While we don't shut the door to other Operating System being used in our OCI images, we are going to be focusing exclusively on using the Debian Linux Operating System for a number of reasons that we explain below.

  • We have tooling, that evolved organically, e.g. DebMonitor that is focused on tracking what is inside a container image
  • Through the sheer homogeneity of using the same base images everywhere, we are reaping substantial benefits in deployment times as in almost all cases the images already exist on all Kubernetes nodes.
  • We have extensive experience with Debian and know well how to operate it and the intricacies and quirks that it might have. Deviating from this would require that we rebuild this experience and knowledge for a new Operating System family

While we don't forbid other Linux distributions in our OCI images, we want to see a concretely justified use case for diverging from the above.

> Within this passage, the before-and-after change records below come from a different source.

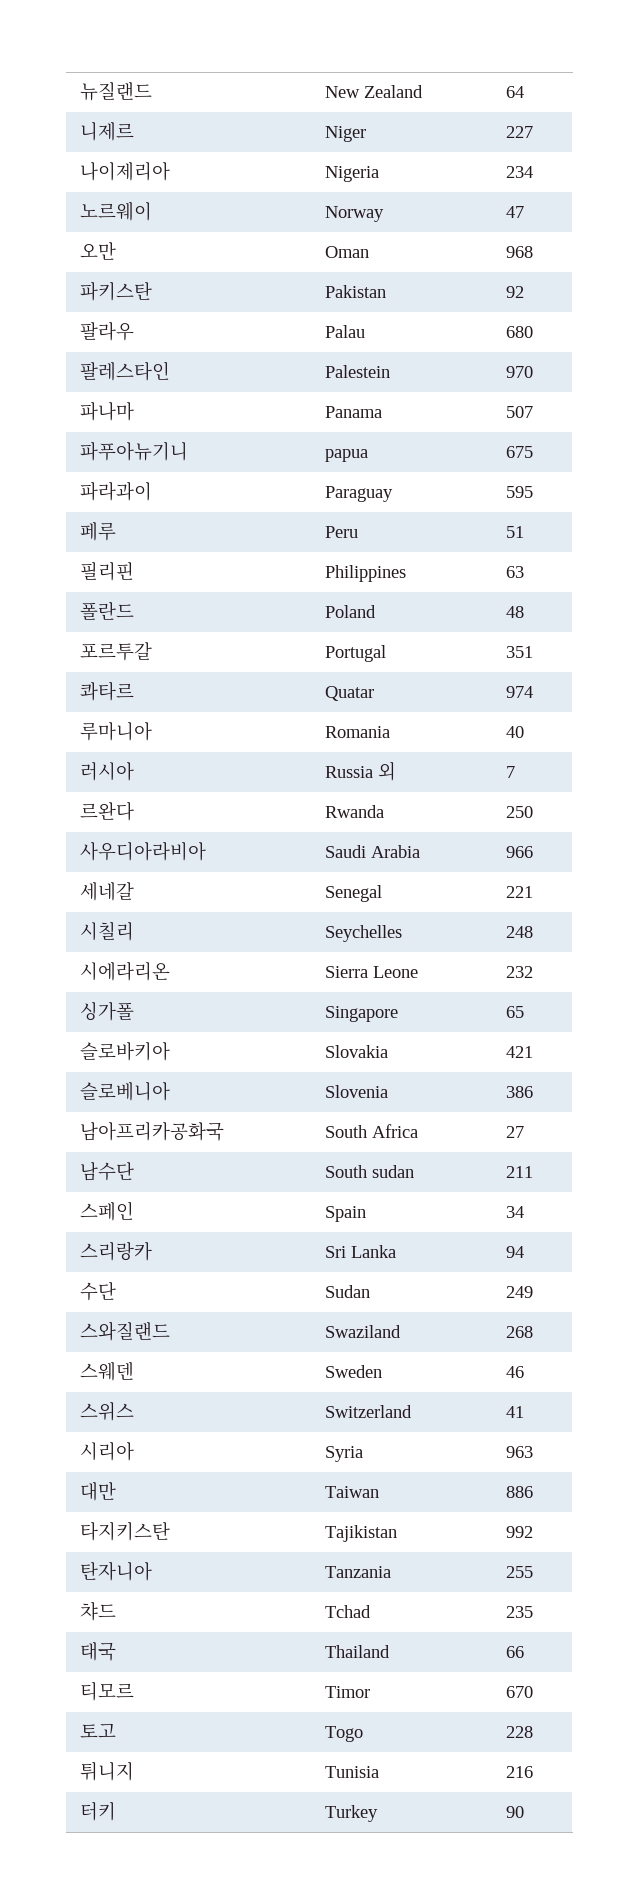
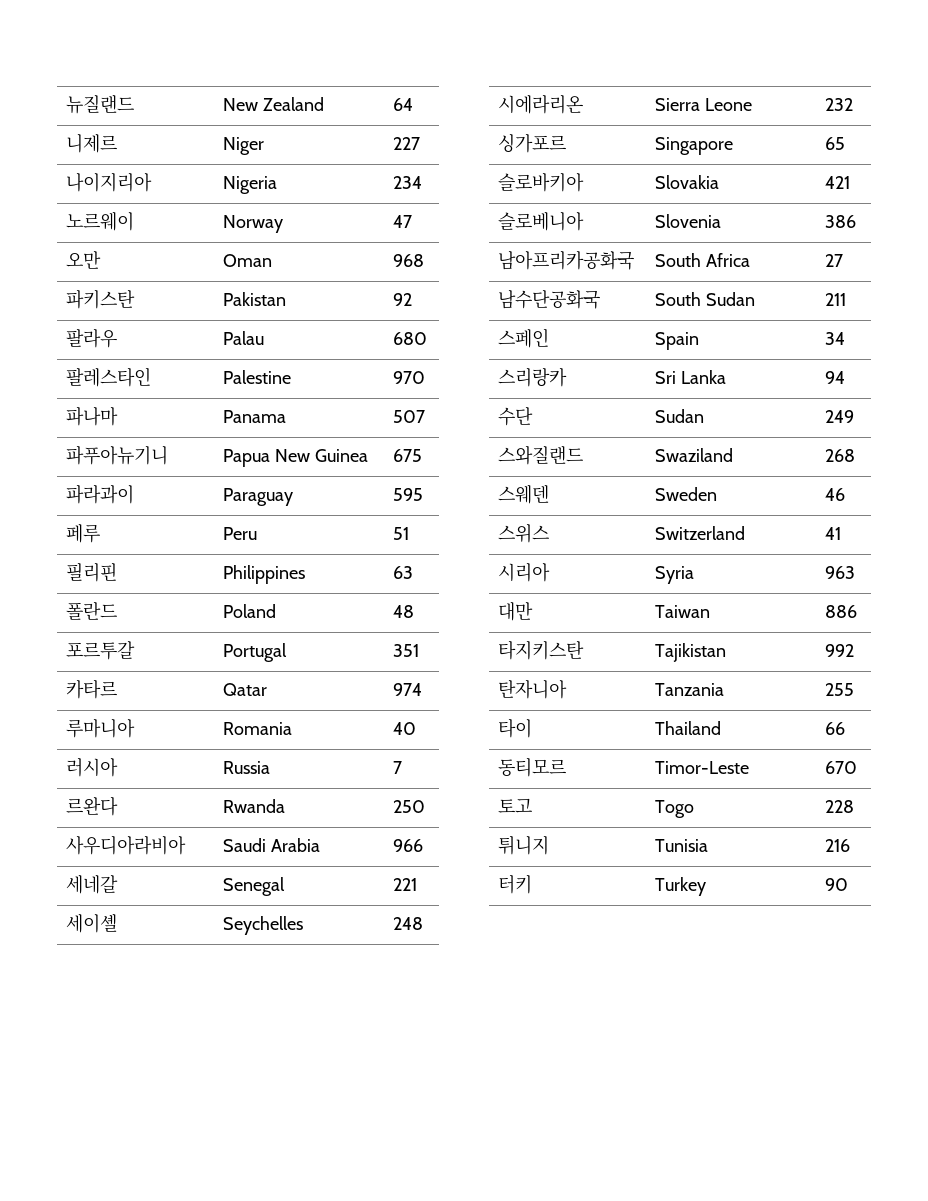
[80,162,171,181] 나이제리아 -> [65,172,152,192] 나이지리아
[325,365,391,378] Palestein -> [222,370,291,384] Palestine
[325,449,369,462] papua -> [222,449,368,467] Papua New Guinea
[80,681,135,701] [325,686,375,701] 콰타르 | Quatar -> [65,679,117,699] [222,683,267,696] 카타르 | Qatar
[378,761,397,781] 외 -> (270, 767) none
[80,921,135,941] 시칠리 -> [65,914,117,933] 세이셸
[80,1002,135,1021] 싱가폴 -> [497,134,566,153] 싱가포르
[80,1162,135,1181] [325,1165,415,1178] 남수단 | South sudan -> [497,290,600,309] [654,292,755,306] 남수단공화국 | South Sudan
[80,1601,117,1621] [325,1605,372,1618] [506,1606,534,1618] [80,1642,117,1661] 챠드 | Tchad | 235 // 태국 -> [497,718,532,738] 타이
[80,1682,135,1701] [325,1686,371,1698] 티모르 | Timor -> [497,758,566,777] [654,761,749,774] 동티모르 | Timor-Leste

As an exception to the above. We are aware of distroless images. We 'd like to experiment with this newer approach that allows in some cases, to entirely forego almost anything in the image aside from the running binary. This is possible with Golang applications as well as some GraalVM/Quarkus compilable applications. We believe that our reservations/reasons listed above, won't apply in the case of distroless container images.

Image building

Images are separated in 3 "generations":

  • base images
  • production images
  • service images

that are dependent on each other in the above order. A service image (e.g. Mathoid) will depend on a production image (e.g. nodejs16) that will depend on a base image (e.g. wikimedia-buster), forming a tree. Base images can never get deployed, but both service images and production images are deployed. The former for powering a service, the latter for providing infrastructure functionality (e.g. metrics collecting, TLS demarcation, etc.).

Base images

Those are the first layer of the tree. They are built on the designated production builder host (look at manifests/site.pp to figure out which host has that role) and are built using

set_proxy
build-base-images

This code uses debuerreotype to build the image and push it to the registry, and the script we use is a modified version of the process that is used for the "official" Debian images on dockerhub. Note that you need to be root to build / push docker containers. Suggest using sudo -i for it - since docker looks for credentials in the user's home directory, and it is only present in root's home directory. It's a very simplistic approach but it works well for this use case.

Production images

The code building those has been written from scratch. It's a tool called docker-pkg. It is still run on the same builder host as above, but will automatically infer versions, what needs or does not need to be built and dependencies. The repo containing the definitions to those images is at operations/docker-images/production-images and the command /usr/local/bin/build-production-images is used to build them. Again, it's suggested that one would be using sudo -i for it - since docker looks for credentials in the user's home directory, and it is only present in root's home directory.

sudo -i
# cd /srv/images/production-images/
# git pull
# build-production-images

Note: The production-images repo does not have CI at present and changes need to be manually merged.

Services images

Those are built by the Deployment pipeline using Blubber. They are being created automatically on every git merged commit per software.

Local builds

It is sometimes convenient to test builds on your local workstation. To this end, you need docker-pkg and docker installed, and a checkout of production-images.git.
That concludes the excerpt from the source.